- _TASK DIRECTIONS_: Your output is to consist only of the line containing "平均值 | 目标: 4,894.83 -> 4,563.33" and the lines after it, through the end of the data, reproduced exactly.

═════ THE DATA

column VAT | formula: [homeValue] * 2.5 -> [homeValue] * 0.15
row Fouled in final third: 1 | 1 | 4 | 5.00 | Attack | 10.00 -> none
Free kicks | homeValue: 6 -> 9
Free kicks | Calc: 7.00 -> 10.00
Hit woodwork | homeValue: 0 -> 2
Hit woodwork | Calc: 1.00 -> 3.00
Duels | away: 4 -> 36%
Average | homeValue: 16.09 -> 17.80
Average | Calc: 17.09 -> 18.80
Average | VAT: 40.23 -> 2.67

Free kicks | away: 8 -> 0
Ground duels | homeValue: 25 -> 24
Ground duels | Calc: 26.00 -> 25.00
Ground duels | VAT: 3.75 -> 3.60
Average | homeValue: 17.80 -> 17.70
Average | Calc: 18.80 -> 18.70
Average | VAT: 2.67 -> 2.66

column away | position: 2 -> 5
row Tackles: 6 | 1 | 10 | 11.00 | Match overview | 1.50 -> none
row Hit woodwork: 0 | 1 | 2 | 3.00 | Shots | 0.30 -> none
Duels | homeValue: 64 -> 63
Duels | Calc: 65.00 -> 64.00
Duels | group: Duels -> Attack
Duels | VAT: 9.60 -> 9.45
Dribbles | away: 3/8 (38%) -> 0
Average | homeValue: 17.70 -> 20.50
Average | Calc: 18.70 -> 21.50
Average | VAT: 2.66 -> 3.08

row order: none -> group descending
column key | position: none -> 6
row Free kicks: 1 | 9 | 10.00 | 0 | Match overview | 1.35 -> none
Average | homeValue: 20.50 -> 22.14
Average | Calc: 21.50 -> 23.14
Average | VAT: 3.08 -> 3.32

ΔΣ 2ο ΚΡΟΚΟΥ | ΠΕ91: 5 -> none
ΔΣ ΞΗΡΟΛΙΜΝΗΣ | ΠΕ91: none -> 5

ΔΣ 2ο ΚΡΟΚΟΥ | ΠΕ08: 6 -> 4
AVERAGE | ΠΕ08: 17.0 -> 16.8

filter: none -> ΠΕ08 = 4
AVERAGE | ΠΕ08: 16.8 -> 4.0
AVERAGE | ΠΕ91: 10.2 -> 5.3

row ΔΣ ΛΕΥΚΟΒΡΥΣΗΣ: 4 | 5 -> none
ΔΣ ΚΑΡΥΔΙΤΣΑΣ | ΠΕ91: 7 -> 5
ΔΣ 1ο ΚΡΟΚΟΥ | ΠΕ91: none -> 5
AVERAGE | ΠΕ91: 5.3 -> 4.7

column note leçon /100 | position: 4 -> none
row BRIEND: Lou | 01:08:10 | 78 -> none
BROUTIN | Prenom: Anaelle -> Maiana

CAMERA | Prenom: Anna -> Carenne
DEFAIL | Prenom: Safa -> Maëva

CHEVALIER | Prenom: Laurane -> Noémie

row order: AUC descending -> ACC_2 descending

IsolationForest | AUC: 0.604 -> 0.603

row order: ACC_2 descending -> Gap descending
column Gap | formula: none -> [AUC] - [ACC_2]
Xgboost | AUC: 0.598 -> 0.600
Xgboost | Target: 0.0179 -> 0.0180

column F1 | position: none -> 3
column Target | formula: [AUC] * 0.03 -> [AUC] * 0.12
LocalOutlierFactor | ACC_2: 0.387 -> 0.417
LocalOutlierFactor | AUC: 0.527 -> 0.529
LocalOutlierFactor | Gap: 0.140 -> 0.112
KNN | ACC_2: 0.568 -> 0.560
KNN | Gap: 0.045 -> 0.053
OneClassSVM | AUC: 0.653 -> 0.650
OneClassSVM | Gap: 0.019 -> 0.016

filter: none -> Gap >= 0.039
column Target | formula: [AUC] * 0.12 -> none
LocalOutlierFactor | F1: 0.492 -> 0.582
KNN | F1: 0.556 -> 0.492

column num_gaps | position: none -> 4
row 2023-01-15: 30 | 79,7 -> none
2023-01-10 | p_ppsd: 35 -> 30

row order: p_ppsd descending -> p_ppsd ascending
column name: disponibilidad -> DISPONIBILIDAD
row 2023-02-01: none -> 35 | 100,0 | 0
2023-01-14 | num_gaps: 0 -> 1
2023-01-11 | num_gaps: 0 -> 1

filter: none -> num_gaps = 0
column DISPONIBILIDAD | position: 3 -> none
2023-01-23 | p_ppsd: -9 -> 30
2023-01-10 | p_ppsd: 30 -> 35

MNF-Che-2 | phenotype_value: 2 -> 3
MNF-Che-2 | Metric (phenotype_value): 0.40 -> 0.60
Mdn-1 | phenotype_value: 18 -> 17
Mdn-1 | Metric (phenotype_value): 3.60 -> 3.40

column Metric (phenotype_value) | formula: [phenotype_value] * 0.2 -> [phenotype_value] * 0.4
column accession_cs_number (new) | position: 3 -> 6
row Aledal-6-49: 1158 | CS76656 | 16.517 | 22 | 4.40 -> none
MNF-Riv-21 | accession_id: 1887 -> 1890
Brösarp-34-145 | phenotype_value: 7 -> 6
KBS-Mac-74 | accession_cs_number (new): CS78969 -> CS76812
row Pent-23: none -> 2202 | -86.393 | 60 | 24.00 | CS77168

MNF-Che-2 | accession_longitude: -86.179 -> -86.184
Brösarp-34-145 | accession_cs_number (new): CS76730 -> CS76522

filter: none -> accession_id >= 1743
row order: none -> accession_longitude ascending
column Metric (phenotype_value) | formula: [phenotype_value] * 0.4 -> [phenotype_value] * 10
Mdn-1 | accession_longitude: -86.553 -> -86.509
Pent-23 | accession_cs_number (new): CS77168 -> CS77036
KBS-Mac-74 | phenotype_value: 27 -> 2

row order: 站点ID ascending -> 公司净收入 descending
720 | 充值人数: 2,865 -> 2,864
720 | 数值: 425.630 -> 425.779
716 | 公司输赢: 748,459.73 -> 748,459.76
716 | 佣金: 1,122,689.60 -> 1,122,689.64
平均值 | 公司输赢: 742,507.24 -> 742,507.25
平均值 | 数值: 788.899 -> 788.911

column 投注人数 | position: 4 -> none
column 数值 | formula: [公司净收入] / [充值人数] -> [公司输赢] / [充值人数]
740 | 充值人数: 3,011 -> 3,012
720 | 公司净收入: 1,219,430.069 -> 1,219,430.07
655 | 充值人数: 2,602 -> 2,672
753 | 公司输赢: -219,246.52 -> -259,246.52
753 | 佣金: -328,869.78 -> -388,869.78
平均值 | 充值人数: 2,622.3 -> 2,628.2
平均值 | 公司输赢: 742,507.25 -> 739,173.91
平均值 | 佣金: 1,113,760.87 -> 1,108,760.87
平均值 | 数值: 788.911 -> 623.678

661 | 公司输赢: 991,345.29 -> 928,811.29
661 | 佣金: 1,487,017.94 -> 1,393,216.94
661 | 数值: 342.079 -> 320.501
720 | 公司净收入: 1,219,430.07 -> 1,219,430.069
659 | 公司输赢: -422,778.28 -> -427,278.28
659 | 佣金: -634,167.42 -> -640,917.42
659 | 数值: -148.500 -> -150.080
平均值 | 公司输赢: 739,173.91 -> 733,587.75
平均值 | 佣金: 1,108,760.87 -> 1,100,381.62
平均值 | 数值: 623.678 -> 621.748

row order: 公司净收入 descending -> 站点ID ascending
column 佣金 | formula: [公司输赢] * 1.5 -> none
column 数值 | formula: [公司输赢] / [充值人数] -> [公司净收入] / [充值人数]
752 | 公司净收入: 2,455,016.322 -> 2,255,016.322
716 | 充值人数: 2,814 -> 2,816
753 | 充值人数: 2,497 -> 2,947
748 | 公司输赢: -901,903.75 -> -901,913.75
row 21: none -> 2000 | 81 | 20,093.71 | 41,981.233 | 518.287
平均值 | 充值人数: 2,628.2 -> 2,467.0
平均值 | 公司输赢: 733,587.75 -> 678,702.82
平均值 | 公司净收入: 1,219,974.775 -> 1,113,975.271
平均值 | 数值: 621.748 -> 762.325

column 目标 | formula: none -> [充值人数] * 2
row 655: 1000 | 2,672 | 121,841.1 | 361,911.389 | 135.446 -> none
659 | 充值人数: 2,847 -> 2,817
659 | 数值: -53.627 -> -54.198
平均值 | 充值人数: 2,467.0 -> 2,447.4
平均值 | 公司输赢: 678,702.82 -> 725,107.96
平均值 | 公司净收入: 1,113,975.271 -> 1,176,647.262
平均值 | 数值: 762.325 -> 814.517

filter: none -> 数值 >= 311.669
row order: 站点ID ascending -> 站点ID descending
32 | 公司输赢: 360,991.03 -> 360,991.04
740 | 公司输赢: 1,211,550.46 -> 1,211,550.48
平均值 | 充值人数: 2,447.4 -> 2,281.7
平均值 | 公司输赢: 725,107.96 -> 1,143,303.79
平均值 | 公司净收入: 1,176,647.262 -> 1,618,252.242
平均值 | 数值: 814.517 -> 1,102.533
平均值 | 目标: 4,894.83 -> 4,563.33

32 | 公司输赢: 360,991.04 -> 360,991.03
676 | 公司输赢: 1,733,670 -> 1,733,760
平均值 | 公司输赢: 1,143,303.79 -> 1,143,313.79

══════════

- _SOLVED PROBLEM_:
平均值 | 目标: 4,894.83 -> 4,563.33

32 | 公司输赢: 360,991.04 -> 360,991.03
676 | 公司输赢: 1,733,670 -> 1,733,760
平均值 | 公司输赢: 1,143,303.79 -> 1,143,313.79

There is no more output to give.